Prostaglandin F(2α) (PGF(2α)) inhibits lipoprotein-stimulated progesterone production by bovine luteal cells in vitro and the objective of this study was to localized the site of action of PGF(2α). Cultured bovine luteal cells were treated with PGF(2α) for seven days, and then with either lipoproteins or 25-hydroxycholesterol in the presence of aminoglutethimide (which inhibits cholesterol side-chain cleavage) for the final 48 h. The effects of PGF(2α) on progesterone production, cellular cholesterol content, mitochondrial cholesterol content and cholesterol side-chain cleavage activity were determined.

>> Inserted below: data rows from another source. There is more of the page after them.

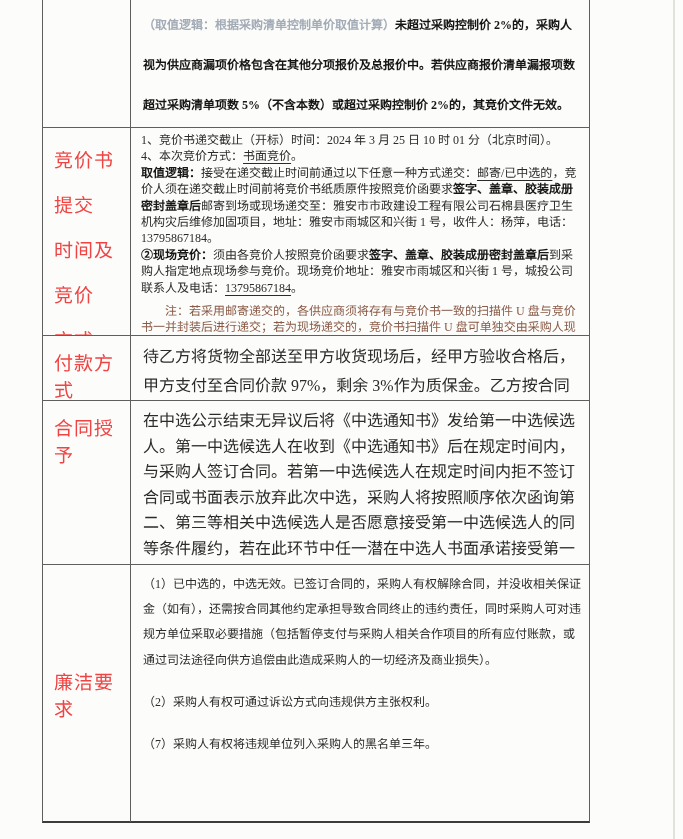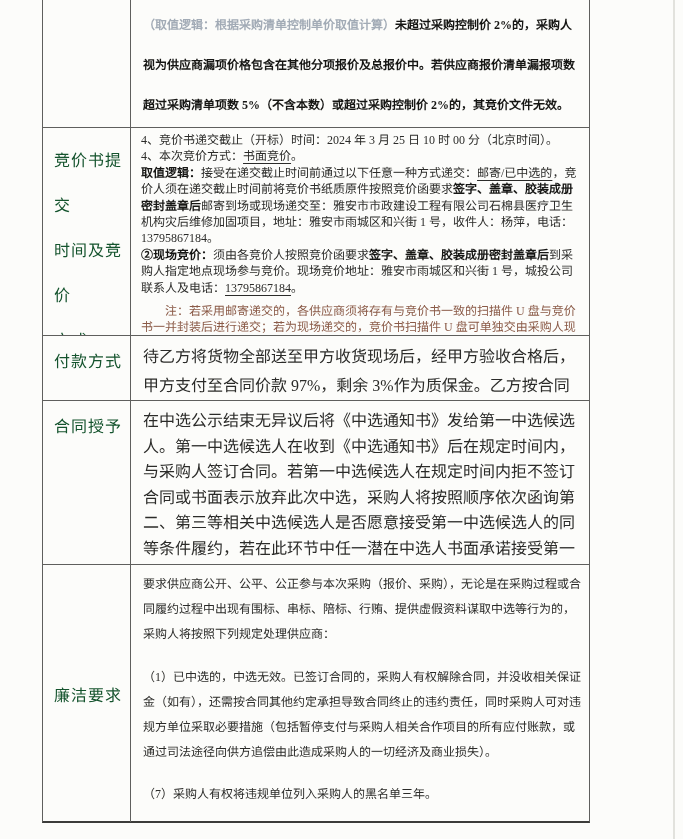--- a/index.html
+++ b/index.html
@@ -82,7 +82,7 @@
         <span class="label-line">方式</span>
       </div>
       <div class="content-cell">
-        <p><span>4、竞价书递交截止（开标）时间：2024 年 3 月 25 日 10 时 00 分（北京时间）。</span></p>
+        <p><span>1、竞价书递交截止（开标）时间：2024 年 3 月 25 日 10 时 01 分（北京时间）。</span></p>
         <p><span>4、本次竞价方式：</span><span class="u">书面竞价</span><span>。</span></p>
         <p><span class="b">取值逻辑：</span><span>接受在递交截止时间前通过以下任意一种方式递交：</span><span class="u">邮寄/已中选的</span><span>，竞价人须在递交截止时间前将竞价书纸质原件按照竞价函要求</span><span class="b">签字、盖章、胶装成册密封盖章后</span><span>邮寄到场或现场递交至：雅安市市政建设工程有限公司石棉县医疗卫生机构灾后维修加固项目，地址：雅安市雨城区和兴街 1 号，收件人：杨萍，电话：13795867184。</span></p>
         <p><span class="b">②现场竞价：</span><span>须由各竞价人按照竞价函要求</span><span class="b">签字、盖章、胶装成册密封盖章后</span><span>到采购人指定地点现场参与竞价。现场竞价地址：雅安市雨城区和兴街 1 号，城投公司联系人及电话：</span><span class="u">13795867184</span><span>。</span></p>

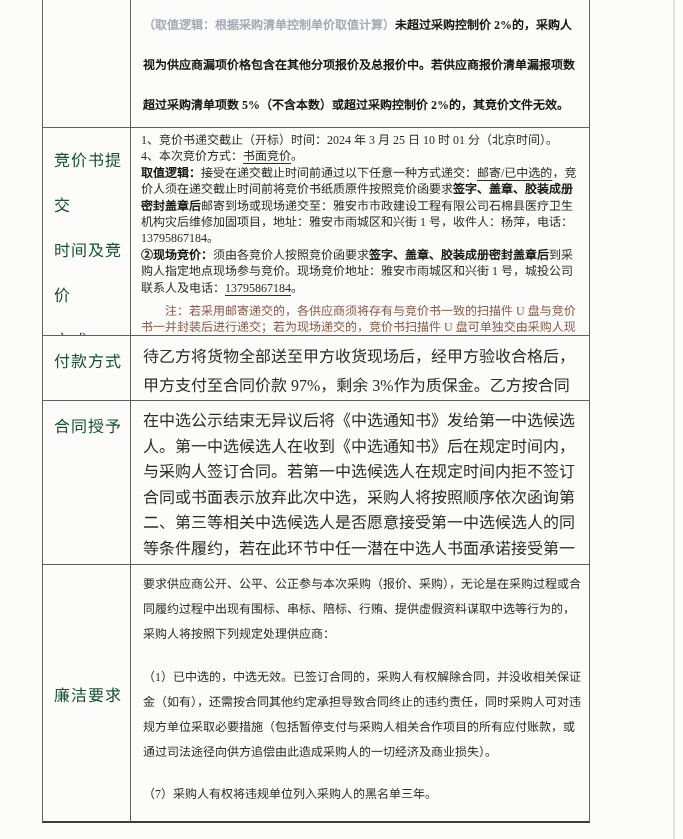--- a/index.html
+++ b/index.html
@@ -36,9 +36,9 @@
   .label-cell{
     width:88px;min-width:88px;box-sizing:border-box;
     border-right:1px solid #5f5f5d;
-    font-size:16px;letter-spacing:1px;
+    font-size:19px;letter-spacing:1px;
     padding:12px 8px 0 11px;
-    color:#14532d;
+    color:#ef4444;
   }
   .label-center{display:flex;align-items:center;padding-top:0;}
   .label-line{display:block;}

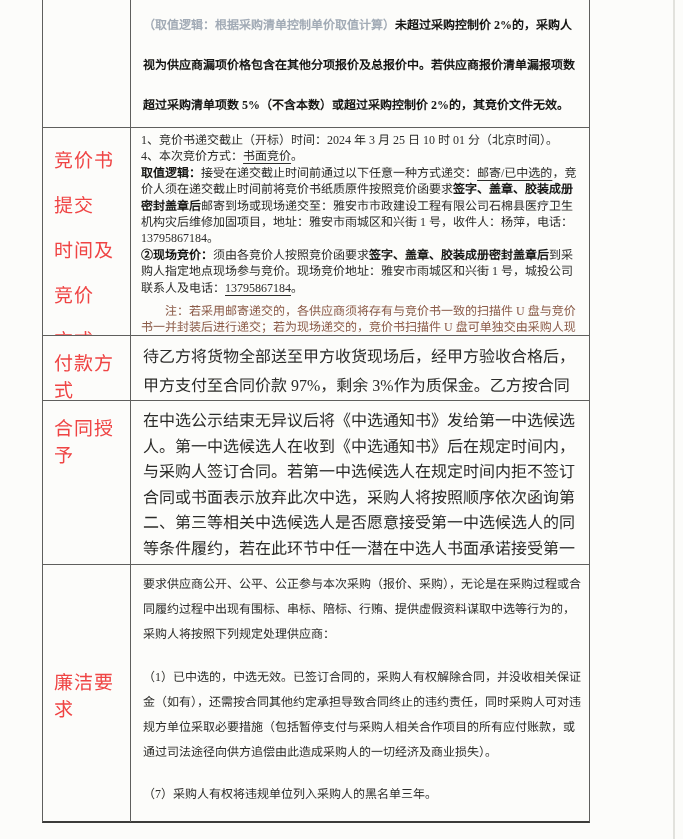--- a/index.html
+++ b/index.html
@@ -107,7 +107,6 @@
     <div class="row r5">
       <div class="label-cell label-center">廉洁要求</div>
       <div class="content-cell">
-        <p>要求供应商公开、公平、公正参与本次采购（报价、采购），无论是在采购过程或合同履约过程中出现有围标、串标、陪标、行贿、提供虚假资料谋取中选等行为的，采购人将按照下列规定处理供应商：</p>
         <p>（1）已中选的，中选无效。已签订合同的，采购人有权解除合同，并没收相关保证金（如有），还需按合同其他约定承担导致合同终止的违约责任，同时采购人可对违规方单位采取必要措施（包括暂停支付与采购人相关合作项目的所有应付账款，或通过司法途径向供方追偿由此造成采购人的一切经济及商业损失）。</p>
         <p>（7）采购人有权将违规单位列入采购人的黑名单三年。</p>
       </div>

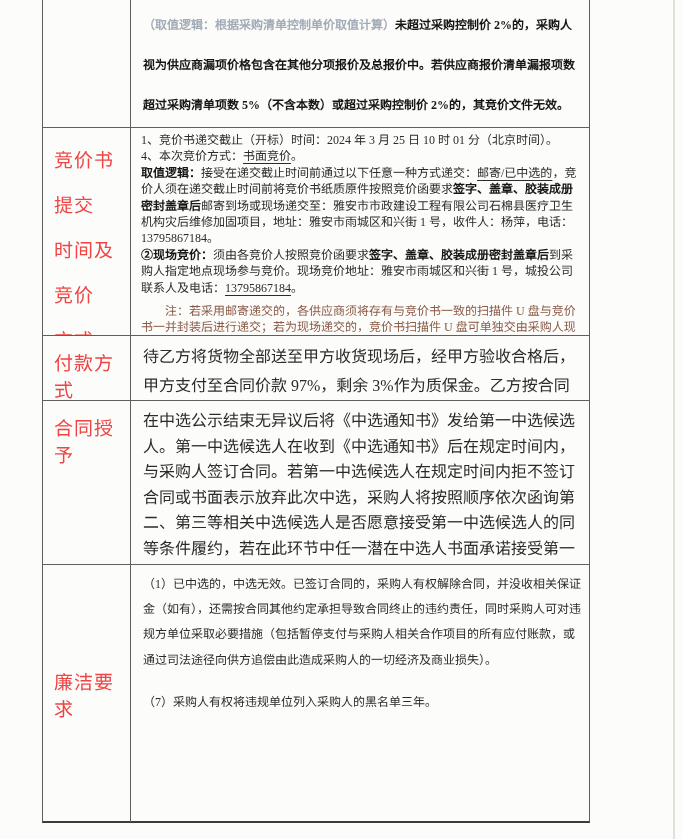--- a/index.html
+++ b/index.html
@@ -108,6 +108,7 @@
       <div class="label-cell label-center">廉洁要求</div>
       <div class="content-cell">
         <p>（1）已中选的，中选无效。已签订合同的，采购人有权解除合同，并没收相关保证金（如有），还需按合同其他约定承担导致合同终止的违约责任，同时采购人可对违规方单位采取必要措施（包括暂停支付与采购人相关合作项目的所有应付账款，或通过司法途径向供方追偿由此造成采购人的一切经济及商业损失）。</p>
+        <p>（2）采购人有权可通过诉讼方式向违规供方主张权利。</p>
         <p>（7）采购人有权将违规单位列入采购人的黑名单三年。</p>
       </div>
     </div>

As expected, PGF(2α) inhibited (p < 0.05) lipoprotein-stimulated progesterone production. However, PGF(2α) did not inhibit low-density lipoprotein-stimulated, of high density lipoprotein-stimulated, increases in cellular cholesterol (p < 0.05) or inhibit lipoprotein-induced increases in mitochondrial cholesterol content (P < 0.05). Additionally, cholesterol content of mitochondria increased (p < 0.05) in the presence of PGF(2α) alone. To determine if the PGF(2α)-induced inhibition of steroidogenesis occurred at, or after, the side-chain cleavage reaction, we treated cells with the readily diffusable sterol, 25-hydroxycholesterol. Prostaglandin F(2α) did not inhibit 25-hydroxycholesterol-stimulated progesterone production (P < 0.05). Prostaglandin F(2α) may therefore exert its luteolytic effect at a site after cholesterol transport to the mitochondria but before cholesterol side-chain cleavage.